#EUvsVirus: Predicting Online Student Outcomes with Automated ML Pipelines

This weekend 10 Splunkers got involved in the #EUvsVirus hackathon to help come up with some solutions to coronavirus related challenges. Here we will describe what team Educating_Splunkers got up to - looking at the rationale behind picking the project as well as discussing some of the outcomes.

Team Educating_Splunkers decided to look at the challenges of effective e-learning.  If any of you have seen any of my previous blogs, you will be aware that predicting student outcomes is something we are passionate about at Splunk. 

While e-learning is familiar to many higher education organisations it is not as widely used in schools. This has been changing due to coronavirus, however, with recent estimates from UNESCO that 1.5 billion (87%) of the world’s students had been affected by school/university closures. The bulk of those impacted are in primary and secondary education, with millions also in pre-primary and higher education. Compared to school closures during other historical global crises, the level of education disruption is much greater today. 

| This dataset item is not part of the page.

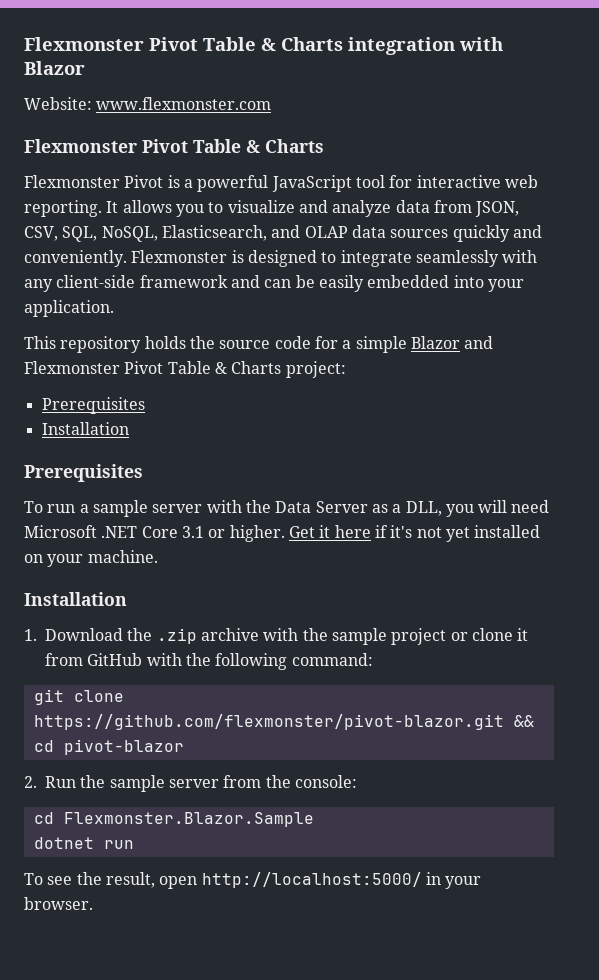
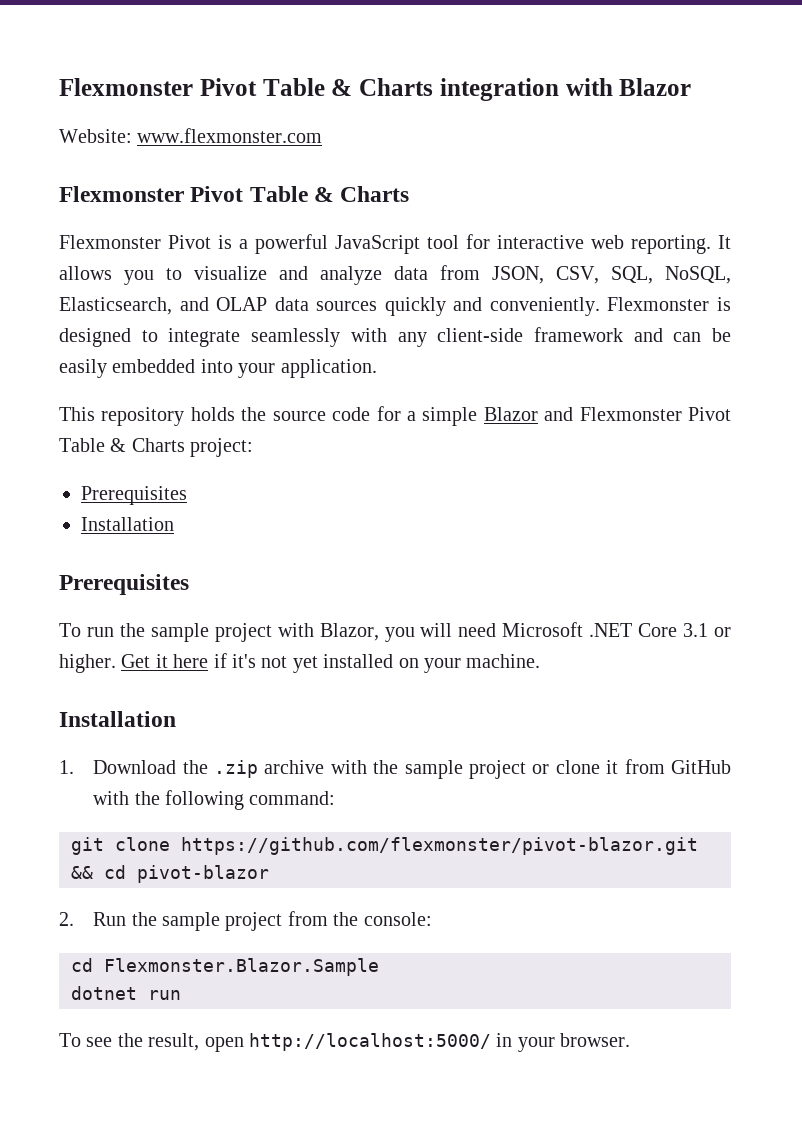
- To run a sample server with the Data Server as a DLL, you will need Microsoft .NET Core 3.1 or higher.
+ To run the sample project with Blazor, you will need Microsoft .NET Core 3.1 or higher.
- 2. Run the sample server from the console:
+ 2. Run the sample project from the console:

With the immediate need to move to online learning, student engagement and retention is now a very big challenge. 

Education Insights

Building on previous concepts – such as the capability built with the University Nevada, Las Vegas and the Student Success Toolkit – we decided to dig into how we could more effectively predict student outcomes for e-learning, in particular, using the Open University Learning Analytics Dataset

Our results are detailed here where we provided some high-level reports on e-learning data and also developed a workflow for training predictive models on e-learning data: 

A real focus for this bit of work was to help get our customers in education Machine Learning (ML) ready with their data. As described in our State of Dark Data report we recognise that many of our customers do not have ML skills in house, with over 80% of our customers that we spoke to telling us that they do not have skills in AI.

In order to achieve this, we built a pipeline on top of our Machine Learning Toolkit that allows users to follow some simple click-and-select steps to load their e-learning data and select some important features in the data. The app then decides how it should be processed by an ML algorithm – including automatically deciding how the data should be pre-processed in preparation for an algorithm. 

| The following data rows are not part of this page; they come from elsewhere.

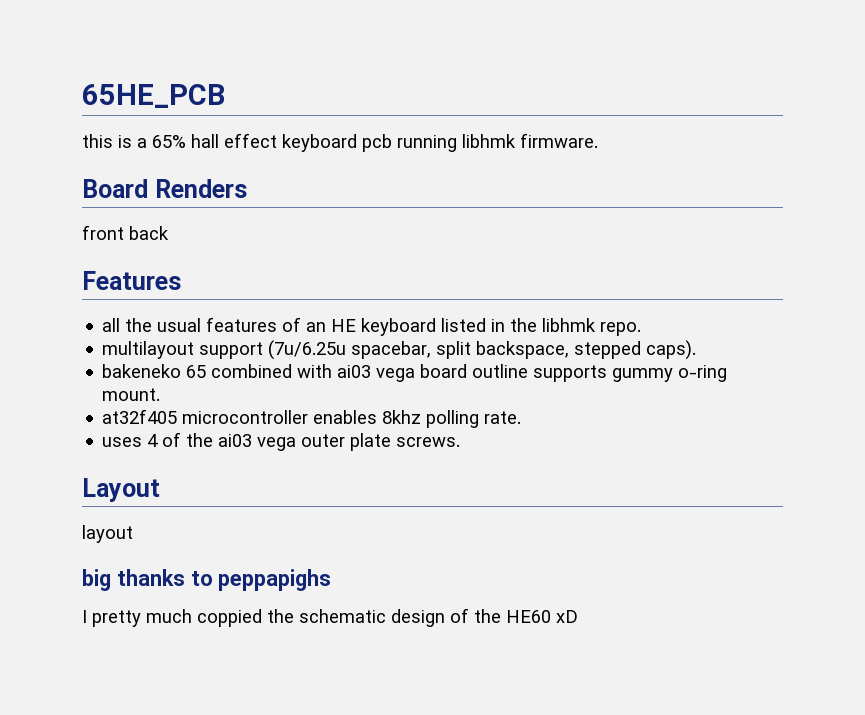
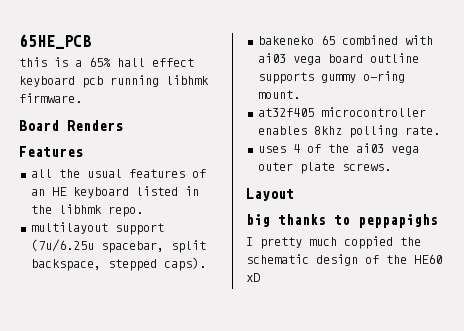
- front back
- layout

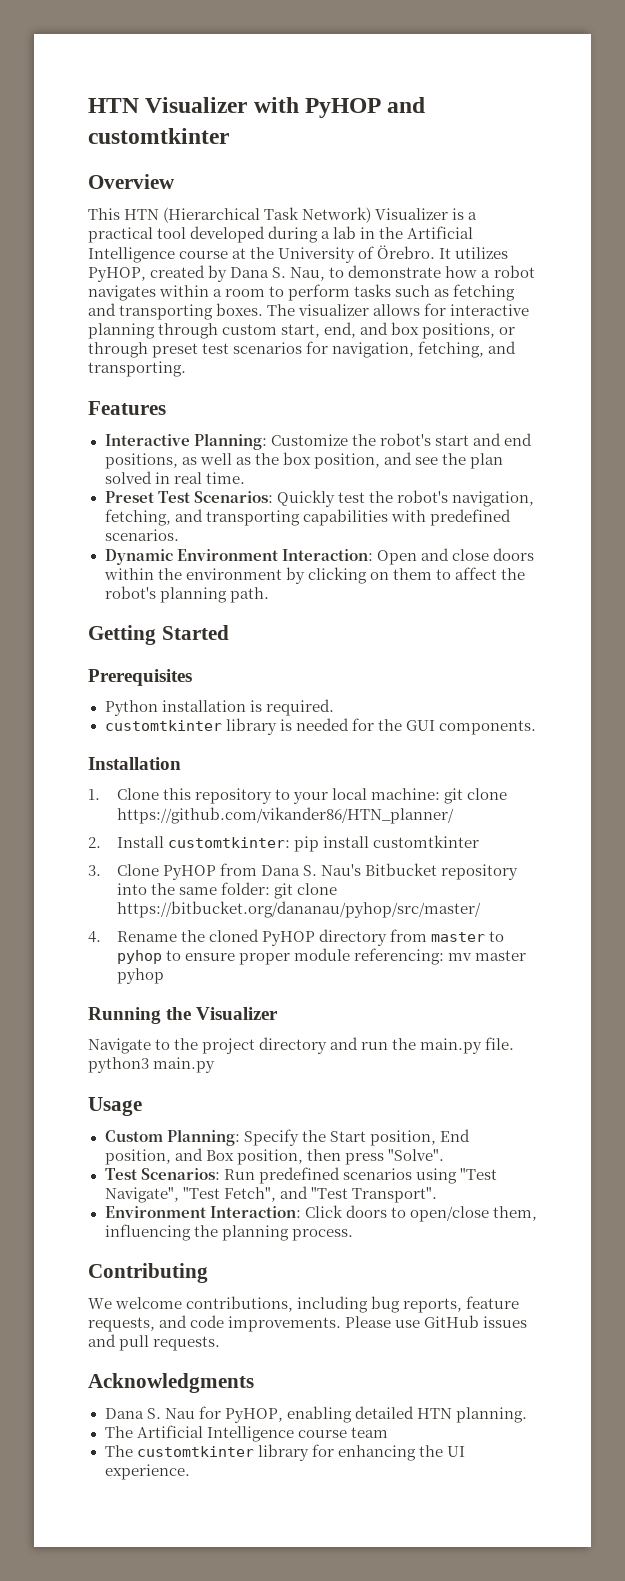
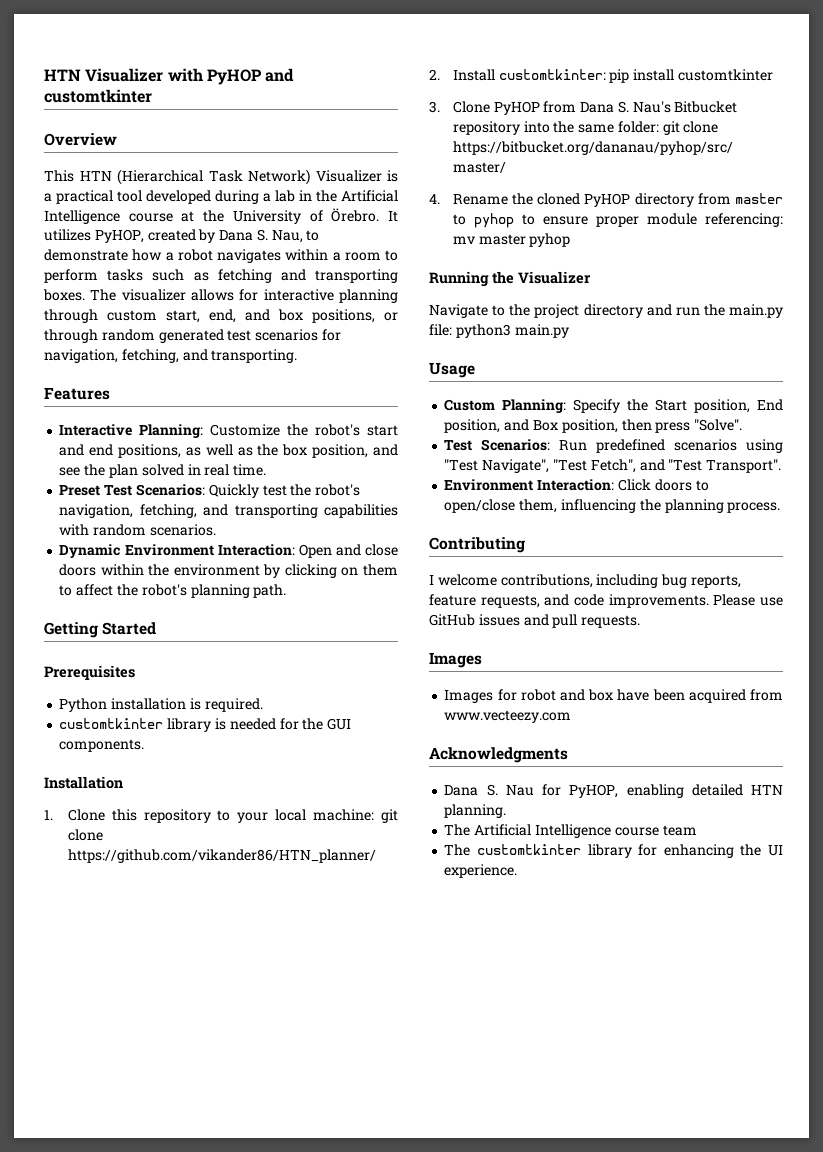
- The visualizer allows for interactive planning through custom start, end, and box positions, or through preset test scenarios for navigation, fetching, and transporting.
+ The visualizer allows for interactive planning through custom start, end, and box positions, or through random generated test scenarios for navigation, fetching, and transporting.
- Preset Test Scenarios: Quickly test the robot's navigation, fetching, and transporting capabilities with predefined scenarios.
+ Preset Test Scenarios: Quickly test the robot's navigation, fetching, and transporting capabilities with random scenarios.
- Navigate to the project directory and run the main.py file. python3 main.py
+ Navigate to the project directory and run the main.py file: python3 main.py
- We welcome contributions, including bug reports, feature requests, and code improvements.
+ I welcome contributions, including bug reports, feature requests, and code improvements.
  Please use GitHub issues and pull requests.
+ Images
+ Images for robot and box have been acquired from www.vecteezy.com

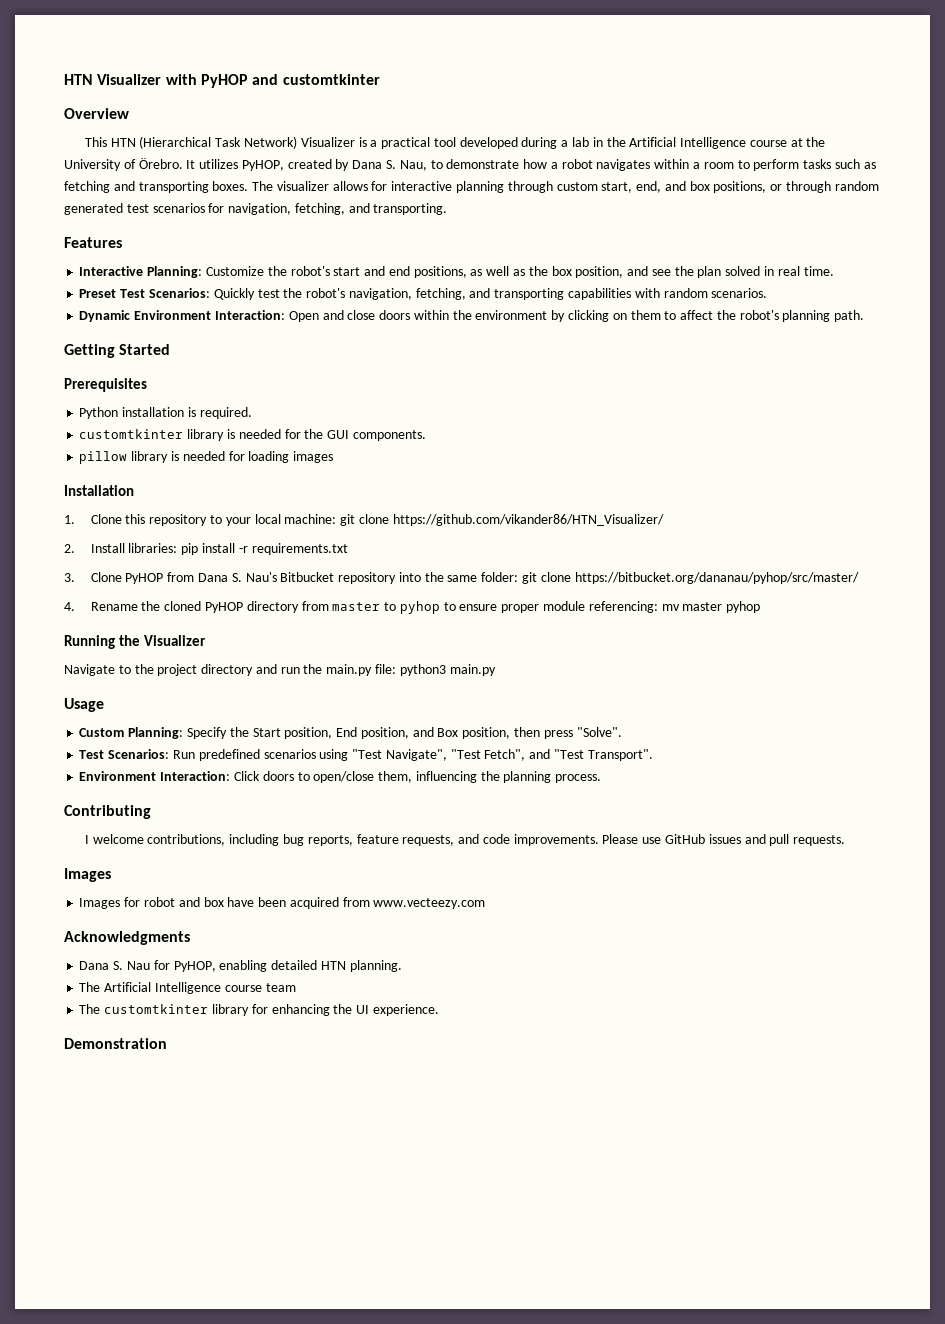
+ pillow library is needed for loading images
- 1. Clone this repository to your local machine: git clone https://github.com/vikander86/HTN_planner/
+ 1. Clone this repository to your local machine: git clone https://github.com/vikander86/HTN_Visualizer/
- 2. Install customtkinter: pip install customtkinter
+ 2. Install libraries: pip install -r requirements.txt
+ Demonstration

Student Outcome Predictions

Ultimately the app provides non-expert users with a recommended model to apply to their particular data to predict: how likely a student was to pass or fail; and how likely a student was to drop off the course.

Many of our customers are of course much more familiar with data science and are quite happy developing capabilities using the Machine Learning Toolkit or Deep Learning Toolkit. We are hoping that this type of capability presents the less ML ready customers with a way of gaining familiarity with data science concepts.

The Splunk hacking teams were ably led by the man of a million words - Mark Woods - who’s published some of the outcomes of our weekend efforts here, if you’d like to see a bit more. You can also read about our efforts to develop a Personal Protective Equipment (PPE) supply-chain solution here in this blog post.

Massive thanks to Helen, Rupert and Henning for their help working on this project! 

Happy Splunking!


Greg is a recovering mathematician and part of the technical advisory team at Splunk, specialising in how to get value from machine learning and advanced analytics. Previously the product manager for Splunk’s Machine Learning Toolkit (MLTK) he helped set the strategy for machine learning in the core Splunk platform. A particular career highlight was partnering with the World Economic Forum to provide subject matter expertise on the AI Procurement in a Box project.

Before working at Splunk he spent a number of years with Deloitte and prior to that BAE Systems Detica working as a data scientist. Ahead of getting a proper job he spent way too long at university collecting degrees in maths including a PhD on “Mathematical Analysis of PWM Processes”.

When he is not at work he is usually herding his three young lads around while thinking that work is significantly more relaxing than being at home…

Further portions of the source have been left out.